Insert picture description here

2. Understand the entire process of web page request and draw a flowchart (11 processes handled by nginx)

Request process:
(1) DNS resolution

  1. · View browser cache

  2. · View the hosts file cache

  3. · View router cache

  4. · View ISP resolution server cache

  5. · Use ISP-DNS to initiate recursive query request

  6. · The client obtains the IP address corresponding to the URL

(2) Establish a TCP socket and initiate a TCP connection

  1. · Three handshake

(3) Server permanent redirect response
(4) The browser tracks the redirect address and sends an http request to the web server
(5) The server accepts the request

(6) Server processing request (Nginx)

  1. · NGX_HTTP_POST_READ_PHASE After receiving the complete HTTP header post-processing stage

  2. · NGX_HTTP_SERVER_REWRITE_PHASE URI modification stage, used for redirection

  3. · NGX_HTTP_FIND_CONFIG_PHASE according to the URI to find the location block configuration items before matching

  4. · NGX_HTTP_REWRITE_PHASE modify the URI after finding the location block in the previous stage

  5. · NGX_HTTP_POST_REWRITE_PHASE prevents the endless loop caused by rewriting URL

  6. · NGX_HTTP_PREACCESS_PHASE Preparation before the next stage

  7. NGX_HTTP_ACCESS_PHASE lets the HTTP module determine whether to allow this request to enter the Nginx server

  8. · NGX_HTTP_POST_ACCESS_PHASE sends a denial of service error code to the user

  9. · NGX_HTTP_TRY_FILES_PHASE set for accessing static file resources

  10. · NGX_HTTP_CONTENT_PHASE Stage of processing HTTP request content

  11. · NGX_HTTP_LOG_PHASE Logging phase after processing the request

(7) The server returns an HTML response
(8) The browser starts parsing and rendering after receiving the response

  1. · Build a dom tree, using deep traversal method

  2. · Parse CSS into CSS Rule Tree

  3. · Build Render tree according to DOM tree and CSSOM

  4. · Layout Render Tree

  5. · Draw Render Tree

3. Study the fields and meanings in the http protocol

HTTP request / response message structure:
· Request line · Response line
· Request header · Response header
· Request body · Blank line
· Response body
Example of request message: Example of
Insert picture description here
response message:
Insert picture description here
(1) Request method: POST, GET, PUT , DELETE
(2) Request URL: http: //chapter17/user.html
(3) HTTP protocol and version: HTTP1.1
(4) Accept: indicates that the client expects the media format returned by the server, but because the server may not have all The expected resource type, so Accept will set multiple types and set the priority
(5) Accept-Charset: indicates the encoding format of the content that the client expects the server to return.

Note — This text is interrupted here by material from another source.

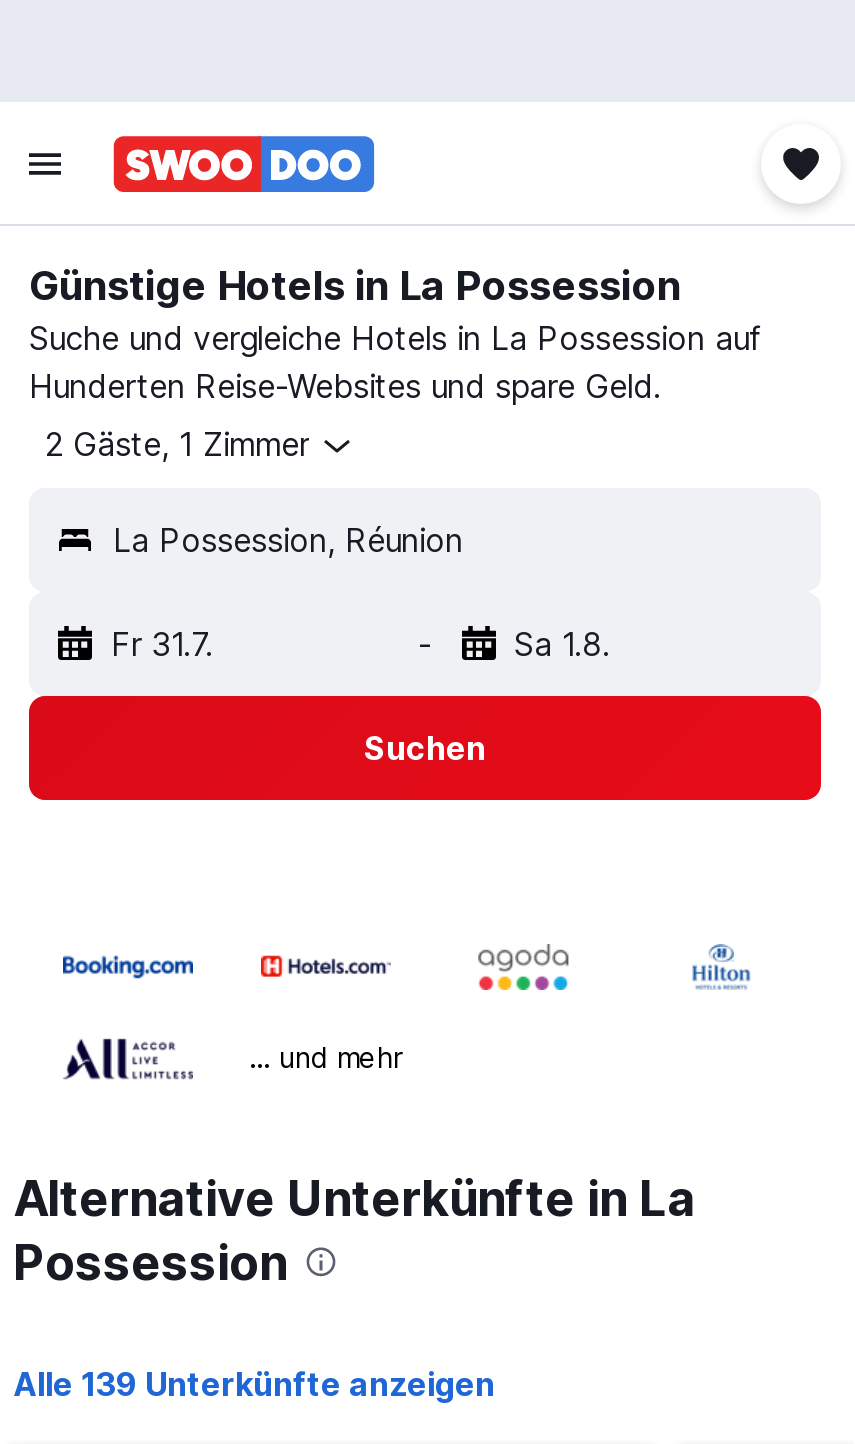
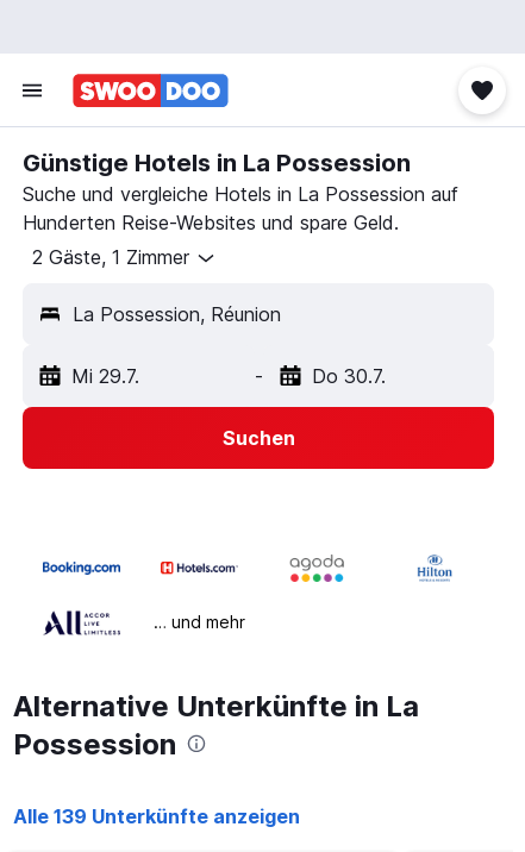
[111,624,213,664] Fr 31.7. -> [71,364,139,388] Mi 29.7.
[514,624,610,664] Sa 1.8. -> [311,364,385,388] Do 30.7.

Multiple codes can be specified.
(6) Accept-Language: indicates the content language that the client expects to return.
(7) Content-Type: indicates the media type and encoding format of the content. The GET method usually uses text / html format. The POST method usually uses application / x-www-form-urlencoded.
(8) Content-Language: This field is the response to Accept-Language. Through this field, the server informs the client of the language of the body information returned
(9) Content-Length: indicates the body length of the transmitted request / response. GET does not have this body because there is no body. When the body is too large, this field is not required for block transmission.
(10) Content-Location: indicates that the server informs the client of other optional addresses of the requested resource
(11) Content-MD5: This field is used to verify Body content.
(12) Date: If the server does not have a cache, it indicates the instant generation time of the response message. If the server has a cache, it indicates the time when the response content is cached.
(13) Age: indicates the time that the resource has been cached, in seconds
(14) Expires: indicates that the server informs the client when the resource is invalid.
(15) ETag: indicates a resource tag, each resource can provide multiple tag information commonly used to judge the effectiveness of the resource.
(16) Allow: Indicates the HTTP Method type that the resource supports to access.
(17) Connection: indicates the properties of the client and server negotiating the connection. The common value is close, telling the other party to close the connection after the current request ends.
(18) Except: used to ask the server for permission before sending the request.
(19) From: Generally used to mark the email address of the request originator, which is equivalent to assigning a responsible person to the request.
(20) Host: The RFC protocol stipulates that all HTTP requests must carry the Host header, even if there is no value, an empty string should be appended. Indicates the address of the host that initiated the request.
(21) Last-Modified: Mark the last modification time of the resource.
(22) IF-Modified-Since: When the browser requests static resources from the server, if the browser has a cache locally, it will carry this header, the value is the resource's Last-Modified time, and ask the server whether it has been modify.
(23) Range: indicates the request byte range specified when the client requests a part of the resource.
(24) Content-Range: indicates the byte range of the transmitted Body data in the overall resource block when the server responds to the request.
(25) Location: indicates that when the server sends a response message 302 to the client, it points to the target URL.
(26) Max-Forwards: indicates that the number of gateways or proxies is limited, that is, the maximum number of forwards.
(27) Referer: Commonly used in the same-origin restriction strategy, which represents the URI of the origin of the request, that is, the parent page of the current page resource. By tracing Referer, we can draw complex jump chains between resource pages.
(28) Server: Used to return server-related software information to inform the client that the current HTTP service is provided by XYZ software.
(29) User-Agent: carries the current user agent information, generally including the version and model information of the browser, browser kernel and operating system.
(30) Transfer-Encoding: indicates what kind of transformation needs to be adopted for Body data when responding to the Body information transmitted by the packet.
(31) Upgrade: indicates that the server recommends that the client upgrade the transmission protocol
(32) Vary: This field is used for cache control, and then adding this header to the request packet can tell the cache server to use different cache units for responses to different Vary parameters.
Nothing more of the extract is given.